Try it →
Search the records for "flex". Copy every line where it appears.
** Opening Data under study block **
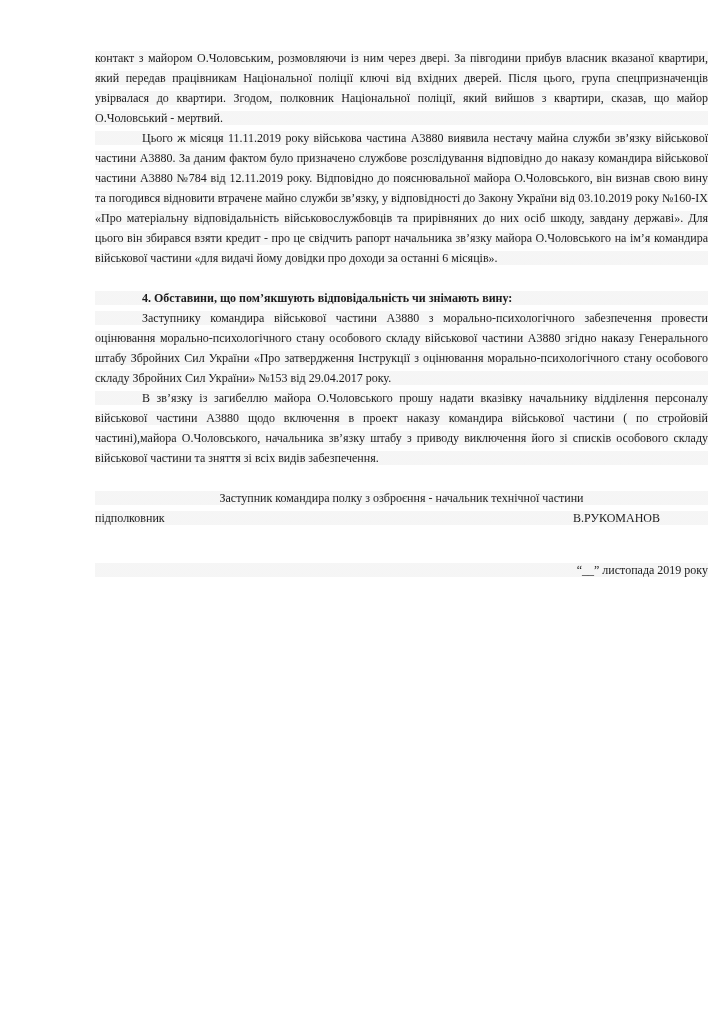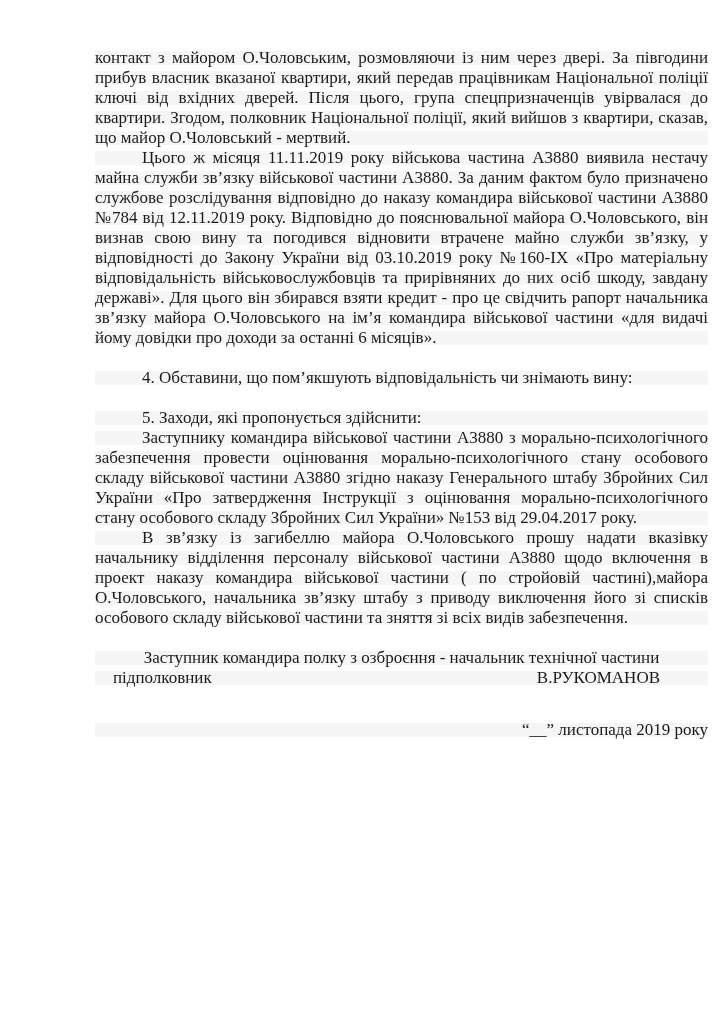--- a/index.html
+++ b/index.html
@@ -8,21 +8,21 @@
     background: #ffffff;
   }
   .page {
     position: relative;
     width: 724px;
     height: 1024px;
     box-sizing: border-box;
     background: #ffffff;
     padding: 48px 16px 0 95px;
     font-family: "Liberation Serif", "DejaVu Serif", serif;
-    font-size: 17px;
+    font-size: 12px;
     line-height: 20px;
     color: #1b1b1b;
     overflow: hidden;
   }
   
   .band {
     background: repeating-linear-gradient(
       to bottom,
       rgba(0,0,0,0) 0px,
       rgba(0,0,0,0) 3px,
@@ -35,57 +35,55 @@
   .para {
     margin: 0;
     text-align: justify;
     text-indent: 47px;
   }
   .para.no-indent {
     text-indent: 0;
   }
   .heading {
     margin: 20px 0 0 0;
-    font-weight: normal;
+    font-weight: bold;
     text-align: justify;
     text-indent: 47px;
   }
   .signature {
     margin-top: 20px;
   }
   .sig-line {
     margin: 0;
     text-align: center;
   }
   .sig-row {
     display: flex;
     justify-content: space-between;
     align-items: baseline;
     padding-right: 48px;
-    margin-left: 18px;
   }
   .date-line {
     margin: 32px 0 0 0;
     text-align: right;
   }
 </style>
 </head>
 <body>
 
 <div class="page">
 
   <p class="para no-indent band">контакт з майором О.Чоловським, розмовляючи із ним через двері. За півгодини прибув власник вказаної квартири, який передав працівникам Національної поліції ключі від вхідних дверей. Після цього, група спецпризначенців увірвалася до квартири. Згодом, полковник Національної поліції, який вийшов з квартири, сказав, що майор О.Чоловський - мертвий.</p>
 
   <p class="para band">Цього ж місяця 11.11.2019 року військова частина А3880 виявила нестачу майна служби зв’язку військової частини А3880. За даним фактом було призначено службове розслідування відповідно до наказу командира військової частини А3880 №784 від 12.11.2019 року. Відповідно до пояснювальної майора О.Чоловського, він визнав свою вину та погодився відновити втрачене майно служби зв’язку, у відповідності до Закону України від 03.10.2019 року №160-IX «Про матеріальну відповідальність військовослужбовців та прирівняних до них осіб шкоду, завдану державі». Для цього він збирався взяти кредит - про це свідчить рапорт начальника зв’язку майора О.Чоловського на ім’я командира військової частини «для видачі йому довідки про доходи за останні 6 місяців».</p>
 
   <p class="heading band">4. Обставини, що пом’якшують відповідальність чи знімають вину:</p>
 
 
 
-  <p class="heading band">5. Заходи, які пропонується здійснити:</p>
 
   <p class="para band">Заступнику командира військової частини А3880 з морально-психологічного забезпечення провести оцінювання морально-психологічного стану особового складу військової частини А3880 згідно наказу Генерального штабу Збройних Сил України «Про затвердження Інструкції з оцінювання морально-психологічного стану особового складу Збройних Сил України» №153 від 29.04.2017 року.</p>
 
 
   <p class="para band">В зв’язку із загибеллю майора О.Чоловського прошу надати вказівку начальнику відділення персоналу військової частини А3880 щодо включення в проект наказу командира військової частини ( по стройовій частині),майора О.Чоловського, начальника зв’язку штабу з приводу виключення його зі списків особового складу військової частини та зняття зі всіх видів забезпечення.</p>
 
   <div class="signature band">
     <p class="sig-line">Заступник командира полку з озброєння - начальник технічної частини</p>
     <div class="sig-line sig-row">
       <span>підполковник</span>

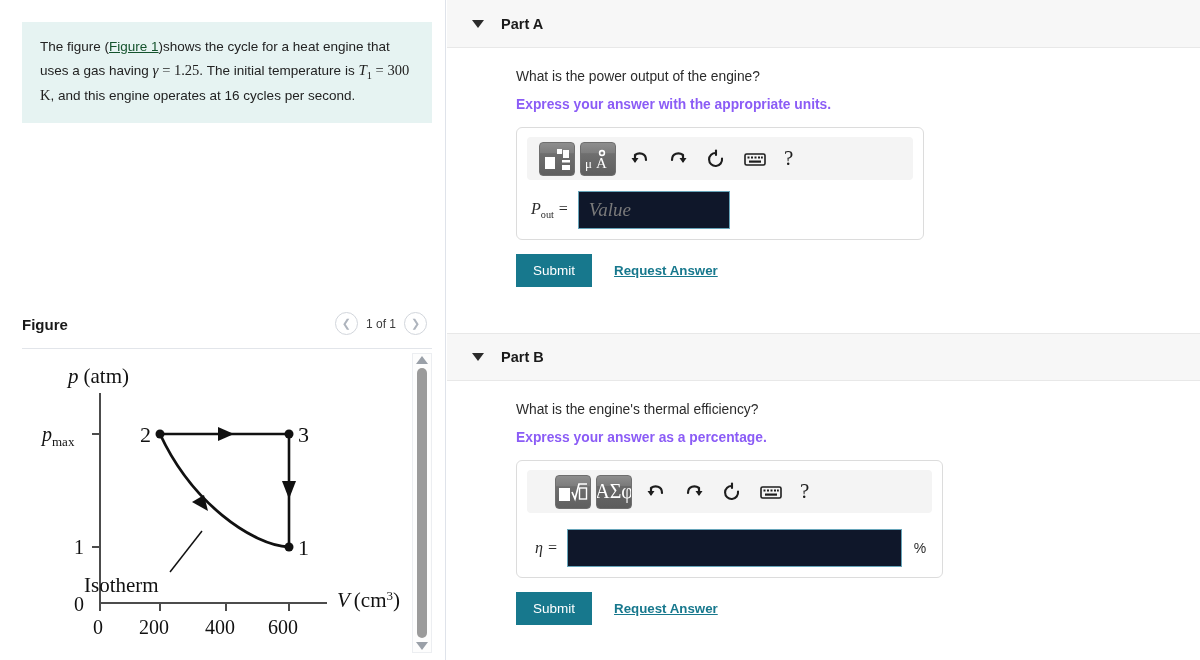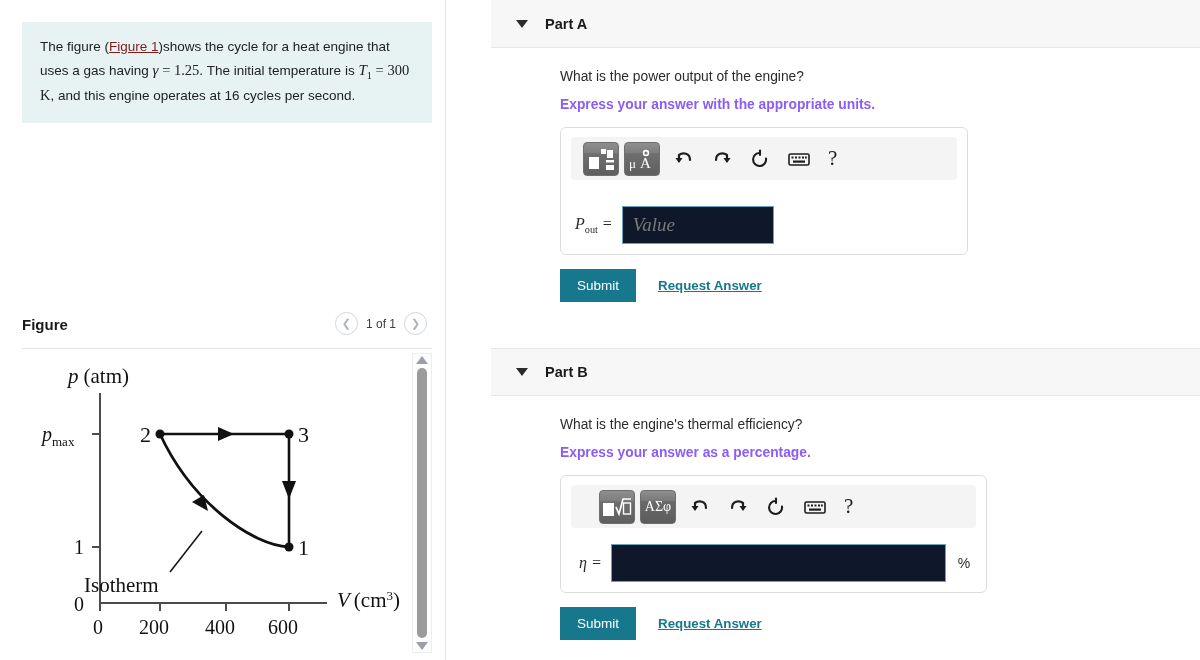--- a/index.html
+++ b/index.html
@@ -25,21 +25,21 @@
     background: #e6f3f2;
     padding: 14px 18px 16px 18px;
     font-size: 13.5px;
     line-height: 1.62;
     color: #222;
   }
   #problem-statement .mathvar { font-family: "Liberation Serif", serif; font-style: italic; font-size: 15px; }
   #problem-statement .mathnum { font-family: "Liberation Serif", serif; font-size: 14.5px; }
   #problem-statement .mathunit { font-family: "Liberation Serif", serif; font-size: 14.5px; }
   #problem-statement sub { font-size: 70%; font-style: normal; }
-  .fig-link { color: #7f1d1d; text-decoration: underline; cursor: pointer; }
+  .fig-link { color: #14532d; text-decoration: underline; cursor: pointer; }
 
   
   #figure-header {
     position: absolute; left: 22px; top: 312px; width: 410px; height: 34px;
   }
   #figure-title {
     position: absolute; left: 0; top: 4px;
     font-size: 15px; font-weight: bold; color: #1a1a1a; text-align: center;
   }
   #figure-nav {
@@ -74,21 +74,21 @@
   .scroll-arrow {
     width: 0; height: 0; border-left: 6px solid transparent; border-right: 6px solid transparent;
   }
   .scroll-arrow.up { border-bottom: 8px solid #9aa0a8; }
   .scroll-arrow.down { border-top: 8px solid #9aa0a8; }
   #scroll-thumb {
     width: 10px; flex: 1; margin: 4px 0; border-radius: 5px; background: #9b9b9b;
   }
 
   
-  #right-panel { position: absolute; left: 447px; top: 0; width: 753px; height: 660px; background:#fff;padding-left:44px; }
+  #right-panel { position: absolute; left: 447px; top: 0; width: 753px; height: 660px; background:#fff; }
 
   .part-header {
     position: relative; width: 100%; height: 48px;
     background: #f7f7f7; border-bottom: 1px solid #e8e8e8;
     display: flex; align-items: center; padding-left: 25px;
   }
   .caret {
     width: 0; height: 0; margin-right: 17px;
     border-left: 6px solid transparent; border-right: 6px solid transparent;
     border-top: 8px solid #2b2b2b; cursor: pointer;
@@ -109,31 +109,31 @@
     display: flex; align-items: center; height: 43px; padding: 0 12px;
   }
   .tool-btn {
     width: 36px; height: 34px; border-radius: 4px;
     border: 1px solid #6f6f6f;
     background: linear-gradient(#8e8e8e 0%, #7d7d7d 32%, #6f6f6f 33%, #5f5f5f 100%);
     display: flex; align-items: center; justify-content: center;
     margin-right: 5px; cursor: pointer; overflow: hidden;
   }
   .tool-btn.greek {
-    color: #ffffff; font-family: "Liberation Serif", serif; font-size: 14px;
+    color: #ffffff; font-family: "Liberation Serif", serif; font-size: 20px;
     background: linear-gradient(#8e8e8e 0%, #7a7a7a 30%, #6a6a6a 31%, #5c5c5c 100%);
   }
   .tool-icon {
     margin-left: 9px; margin-right: 9px;
     cursor: pointer; display: flex; align-items: center; justify-content: center;
     color: #1d1d1d;
   }
   .tool-icon.helpq { font-size: 21px; font-weight: normal; color:#1d1d1d; font-family:"Liberation Serif", serif; }
 
-  .input-row { display: flex; align-items: center; margin-top: 26px; padding-left: 4px; }
+  .input-row { display: flex; align-items: center; margin-top: 11px; padding-left: 4px; }
   .varlabel {
     font-family: "Liberation Serif", serif; font-style: italic;
     font-size: 16px; color: #2b2b2b; margin-right: 9px; white-space: nowrap;
   }
   .varlabel sub { font-size: 64%; font-style: normal; }
   .ans-input {
     height: 38px; border: 1px solid #67a5ba; background: #0f172a;
     font-family: "Liberation Serif", serif; font-style: italic;
     font-size: 19px; color: #6d6d6d; padding: 0 10px; outline: none;
   }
** Closing Data under study block **
Exercise answer →
     display: flex;
     width: 10px; flex: 1; margin: 4px 0; border-radius: 5px; background: #9b9b9b;
     display: flex; align-items: center; padding-left: 25px;
     display: flex; align-items: center; height: 43px; padding: 0 12px;
     display: flex; align-items: center; justify-content: center;
     cursor: pointer; display: flex; align-items: center; justify-content: center;
-  .input-row { display: flex; align-items: center; margin-top: 26px; padding-left: 4px; }
+  .input-row { display: flex; align-items: center; margin-top: 11px; padding-left: 4px; }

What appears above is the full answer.